ひとつの器で六魂共鳴 - 最下層から始まる六人格侵略譚 - 作:z567ug
荒野を抜けた先。
視界の奥に、それはあった。
巨大な壁。
灰色の石で築かれた外壁が、地平線を遮るように連なっている。
その上には、見張りの影。
槍。
弓。
そして――
門の前には、長蛇の列。
「……でか」
湊は、思わず呟いた。
ローデルとは、比べ物にならない。
人の数。
荷車。
怒号。
金の匂い。
「……ここが」
リーネが、小さく言う。
「この大陸で、一番大きい街」
「……港町、か」
列に並ぶ。
順番が来る。
「目的は?」
「通過と、金稼ぎ」
「……通れ」
あっさりだった。
「ガバいな」
「人が多すぎるから」
中へ。
「……っ」
視界が開ける。
広い。
石畳の大通り。
左右に並ぶ建物。
びっしりと並ぶ露店。
「うるっさ……」
喧騒。
叫び声。
笑い声。
罵声。
すべてが混ざっている。
「……すごい」
「ローデルと、全然違う」
「違いすぎるな」
だが。
「……臭いも違う」
「今失礼なこと思ったでしょ」
「思ってない」
「思ってる顔」
「顔で判断すんな」
軽口。
「……まず金だな」
「うん」
魔石屋へ。
査定。
売却。
「この街の名前は?」
「……グレイヴェル港都だ」
その名が落ちる。
重い。
「覚えとけ。
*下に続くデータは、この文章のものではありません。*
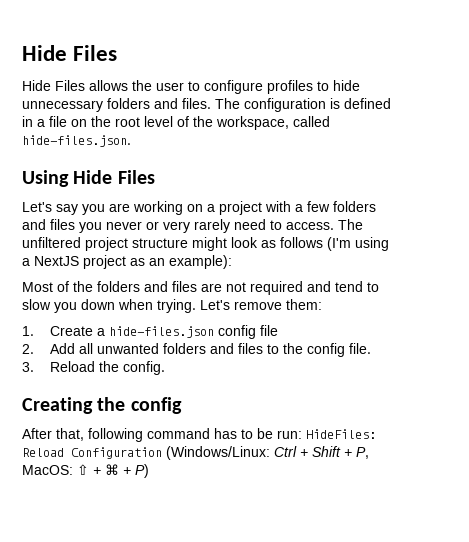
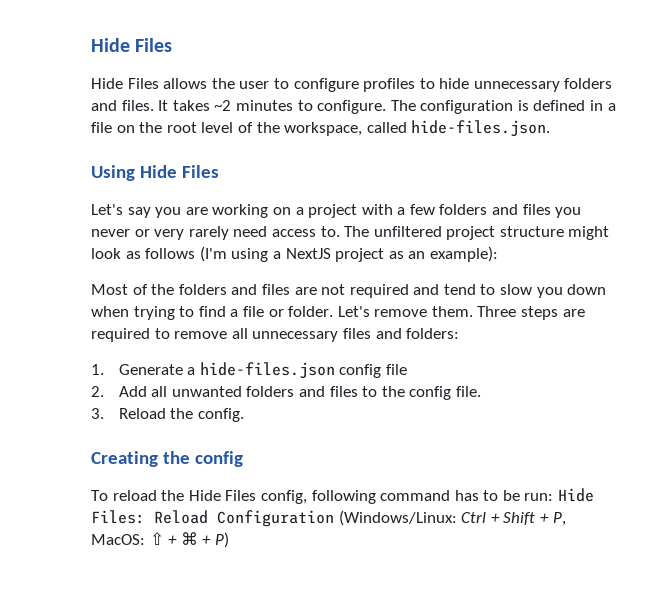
(211, 103) none -> [158,100,387,114] It takes ~2 minutes to configure.
[270,220,334,230] to access. -> [271,226,340,237] access to.
[157,299,322,313] trying. Let's remove them: -> [133,306,585,320] [91,328,460,342] trying to find a file or folder. Let's remove them. Three steps are required to remove all unnecessary files and folders:
[49,326,93,336] Create -> [118,364,183,375] Generate
[22,428,84,441] After that, -> [91,490,307,504] To reload the Hide Files config,
[306,429,376,439] HideFiles: -> [558,488,595,502] [91,510,145,524] Hide Files:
ここは食うか食われるかの街だ」
店を出る。
「……腹減った」
「またそれ」
その時。
「おう、兄ちゃん」
振り向く。
大柄な男。
「新入りだろ?」
「そんなとこ」
「なら案内してやるよ」
「いきなり親切だな」
「暇なんだよ」
笑う。
「ガルドだ」
「湊」
「リーネ」
歩きながら案内。
商業区。
露店。
奴隷。
「……露骨だな」
「ここじゃ普通だ」
「普通か……」
「全部が全部じゃねぇけどな」
ガルドが軽く言う。
「……あっち行くか」
闘技場。
巨大な円形建造物。
「……でっか」
中へ。
歓声。
戦闘。
「おお……」
『動きが甘い』
ガイゼル。
『隙だらけでござる』
宗十郎。
『雑魚だな』
羅豪。
「お前らうるせぇな」
「楽しんでるじゃん」
「まぁな」
観戦。
終わる。
歓声。
「……見世物だな」
「この街じゃ、“強さ”が価値になる」
「分かりやすい」
外へ。
「で、本題だな」
ガルドが声を落とす。
「この街を仕切ってる奴」
「北だ」
視線を向ける。
遠くに、城。
「名前は?」
一瞬の間。
ガルドが周囲を確認する。
「……シグマ・グラディウス」
その名前が、静かに落ちる。
「ただし」
指を立てる。
「絶対にその名前で呼ぶな」
「は?」
「本人、あの名前嫌いなんだよ」
「じゃあ何て呼ぶんだ?」
「シーマ」
「……あだ名?」
「本人公認だ」
「へぇ」
ガルドの顔が、少しだけ真面目になる。
「昔な」
「本名で呼んだ奴がいた」
「で?」
「その場で殺された」
「……は?」
「街の真ん中でな」
静かに言う。
「キレてな」
「一瞬だった」
「周りの奴らも、何もできなかった」
空気が、少しだけ重くなる。
「……ヤバいやつじゃん」
「ヤバいなんてもんじゃねぇ」
ガルドが笑う。
「でもな」
「綺麗なもんは好きらしい」
「は?」
「街の整備も、見た目も、全部“美しく”したがる」
「……美意識高いタイプか」
「そういうことだ」
リーネが小さく呟く。
「……怖いね」
「怖ぇよ」
ガルドがあっさり言う。
「でもな」
「この街が回ってるのも、あいつのおかげだ」
「……なるほどな」
秩序と恐怖。
その両方で支配している。
「……行くのか?」
ガルドが聞く。
「行く」
湊は即答する。
リーネを見る。
「うん」
迷いなし。
ガルドが笑う。
「いい顔してんな」
「無茶すんなよ?」
「もうしてる」
「違いねぇ」
笑い。
そして。
北を見る。
灰の空の下。
巨大な城。
グレイヴェル港都の頂点。
シグマ・グラディウス。
いや――
「……シーマ、か」
その名を、思わず呟いた。
物語は、核心へと近づいていく。